§ Brief: The records below are to be reproduced exactly, and no picture should appear in the copy.

§ Task input:
+--
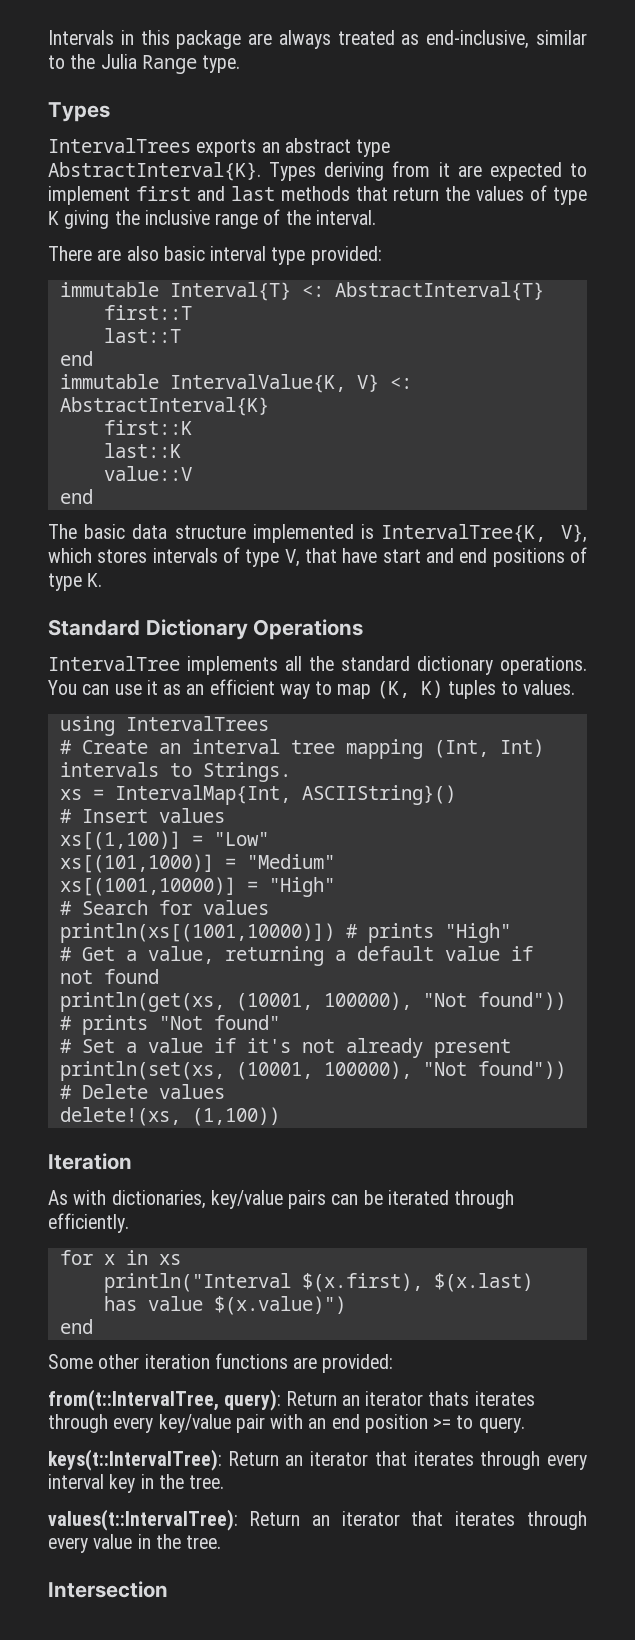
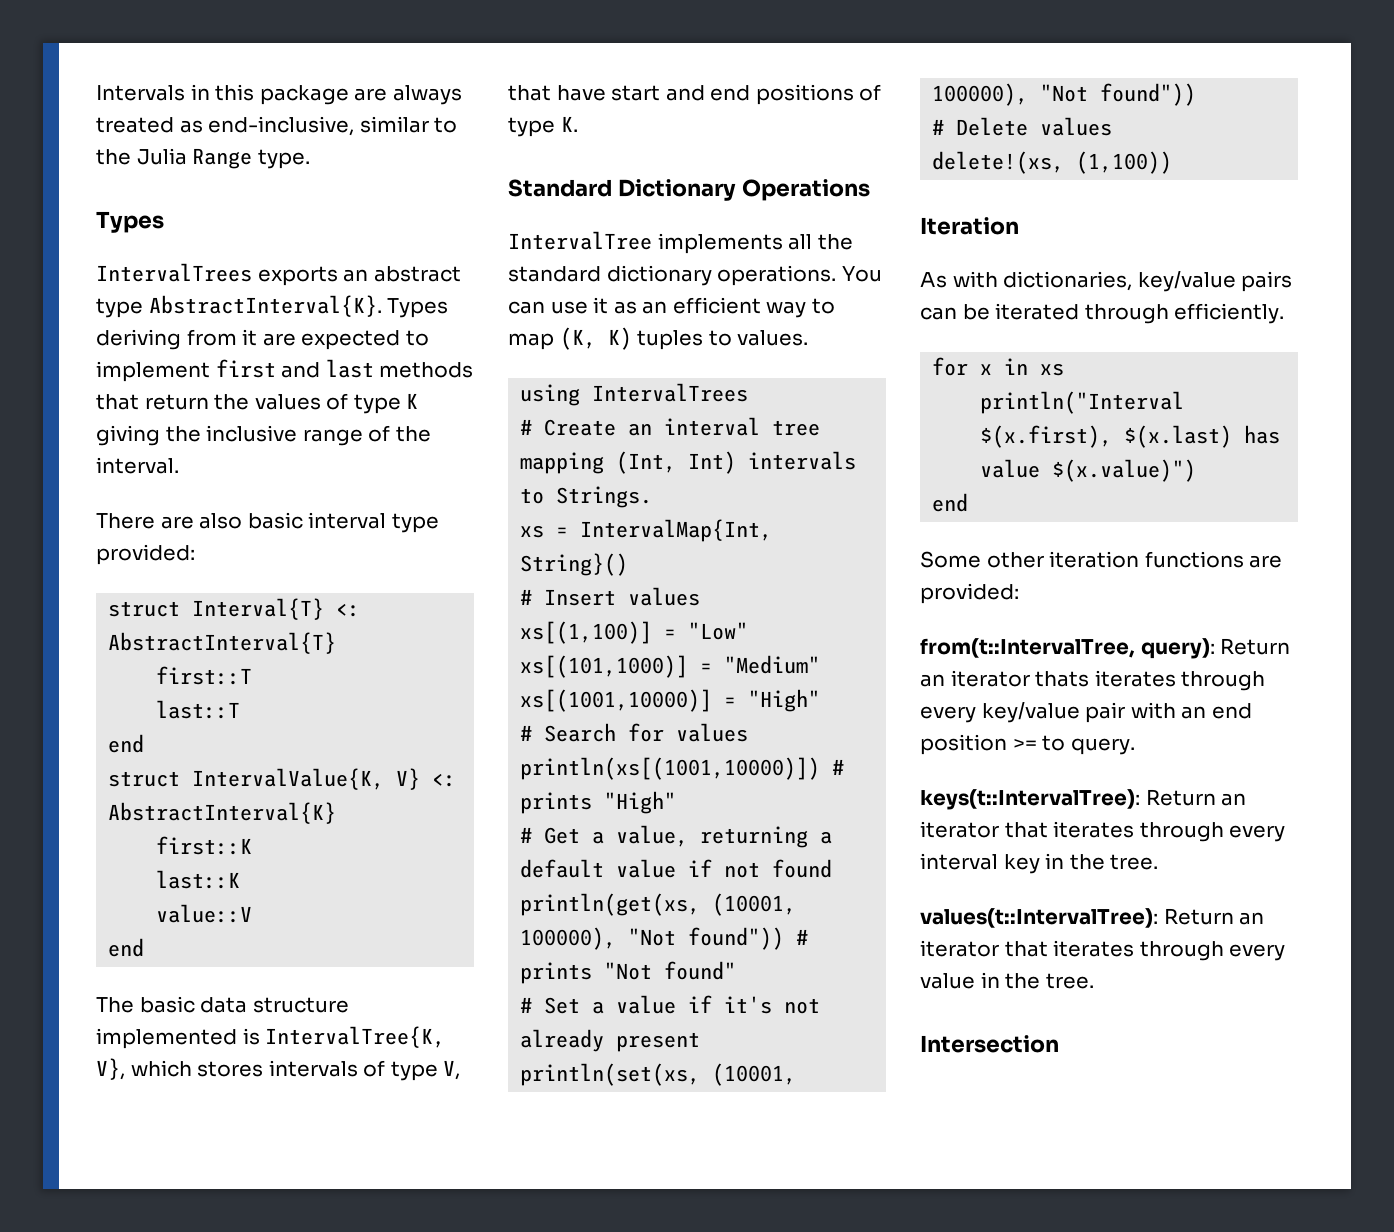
- immutable Interval{T} <: AbstractInterval{T}
+ struct Interval{T} <: AbstractInterval{T}
- immutable IntervalValue{K, V} <: AbstractInterval{K}
+ struct IntervalValue{K, V} <: AbstractInterval{K}
- xs = IntervalMap{Int, ASCIIString}()
+ xs = IntervalMap{Int, String}()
+--
§ Final answer:
- immutable Interval{T} <: AbstractInterval{T}
+ struct Interval{T} <: AbstractInterval{T}
- immutable IntervalValue{K, V} <: AbstractInterval{K}
+ struct IntervalValue{K, V} <: AbstractInterval{K}
- xs = IntervalMap{Int, ASCIIString}()
+ xs = IntervalMap{Int, String}()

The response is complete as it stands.